- ICH GCP
- US Clinical Trials Registry
- Clinical Trial NCT01394328
Delirium in Persons With Dementia
January 11, 2018 updated by: Donna Fick, Penn State University
The aims of this study were to identify risk factors associated with delirium in hospitalized persons with dementia, and to describe immediate and post-hospital (1&3 months) trajectory of cognitive decline and associated outcomes in persons with dementia who develop delirium.

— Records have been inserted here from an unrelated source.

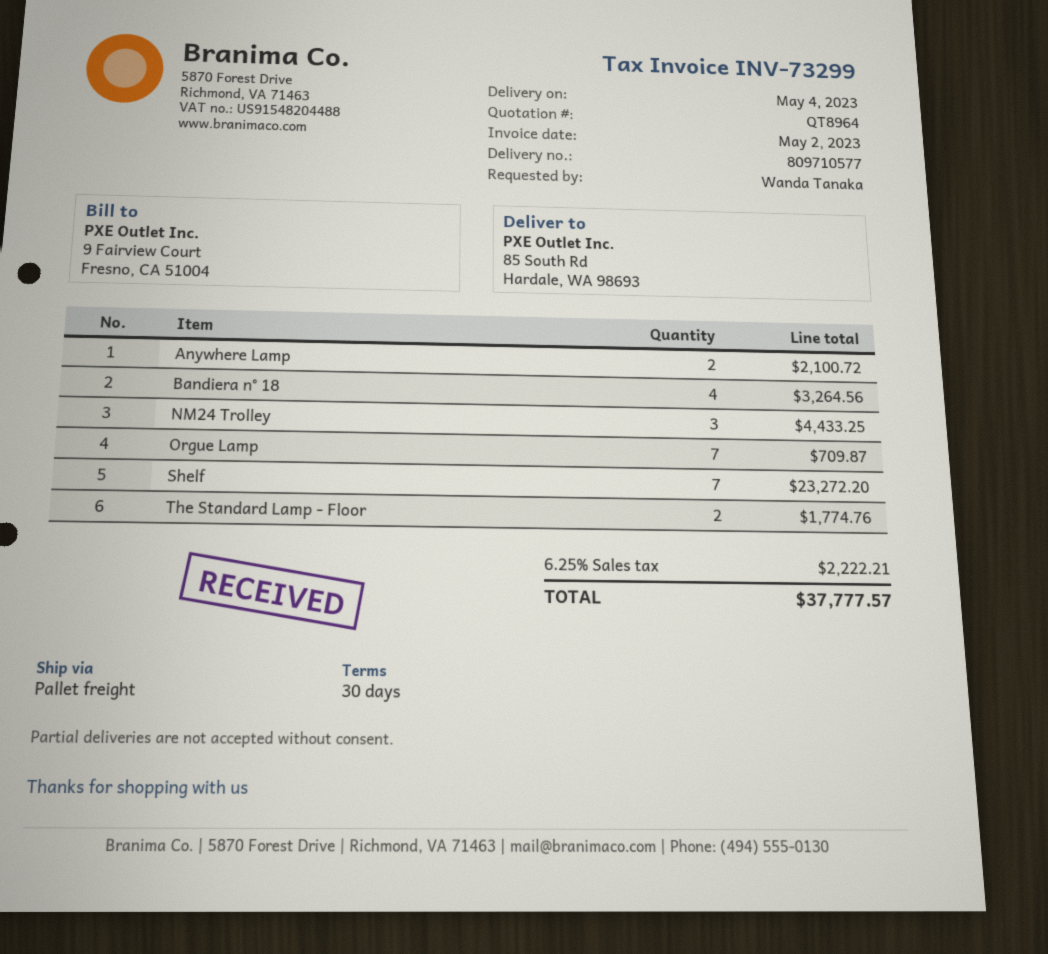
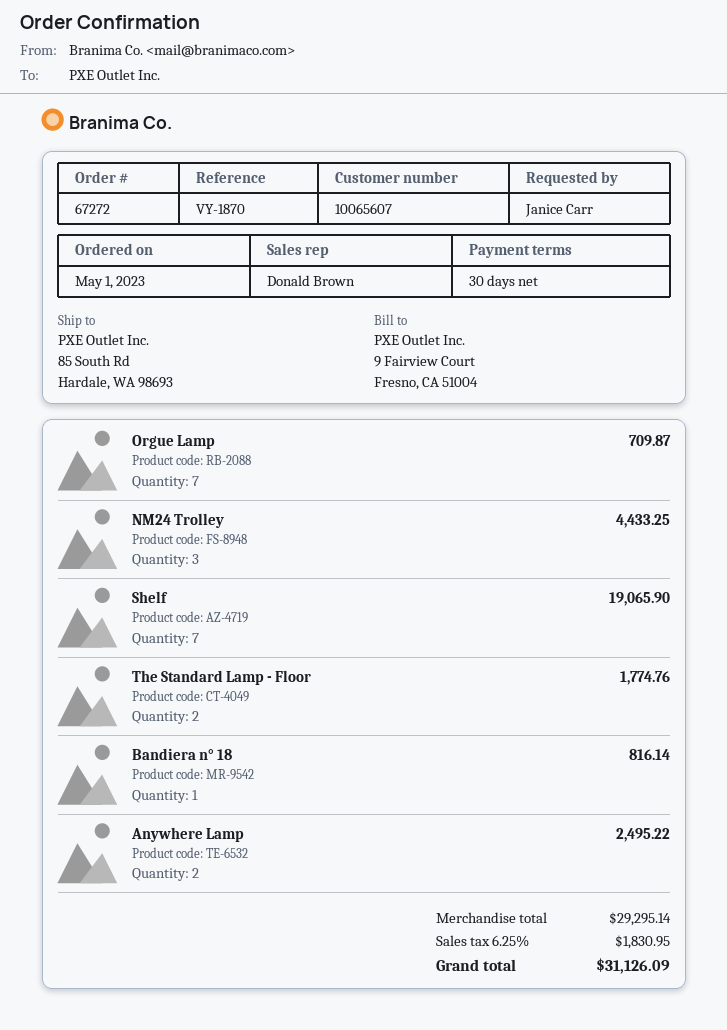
ordered by: Wanda Tanaka -> Janice Carr
Anywhere Lamp: 2 for 2100.72 -> 2 for 2495.22
Bandiera n° 18: 4 for 3264.56 -> 1 for 816.14
Shelf: 7 for 23272.20 -> 7 for 19065.90
tax: 6.25% = 2222.21 -> 6.25% = 1830.95
total: 37777.57 -> 31126.09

It was hypothesized that factors such as CNS-active medications, urinary tract infection, stage of dementia, pain, activity level, and dehydration would be associated with an increased risk of delirium and delirium severity in patients with dementia compared to dementia patients without delirium.

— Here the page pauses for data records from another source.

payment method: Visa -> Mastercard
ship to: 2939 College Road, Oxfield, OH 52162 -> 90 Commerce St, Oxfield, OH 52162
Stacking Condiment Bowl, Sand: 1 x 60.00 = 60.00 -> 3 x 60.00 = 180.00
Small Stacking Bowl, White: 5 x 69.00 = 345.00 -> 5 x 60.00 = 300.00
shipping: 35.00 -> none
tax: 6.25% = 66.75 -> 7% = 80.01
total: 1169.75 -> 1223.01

It was also hypothesized that persons with DSD will have worse outcomes (longer hospital length of stays, decreased functional status, a steeper negative slope of cognitive decline) than dementia patients without delirium.
Lastly, it was hypothesized that higher delirium severity would be associated with poorer outcomes in persons with dementia.
The long-term objectives were to use the results from this study to design and test an intervention strategy to improve early recognition, management, prevention, and outcomes in persons with DSD.
Study Overview
Status
Completed
Conditions
Detailed Description
It is well known that persons with dementia are at increased risk of developing delirium or acute confusional state.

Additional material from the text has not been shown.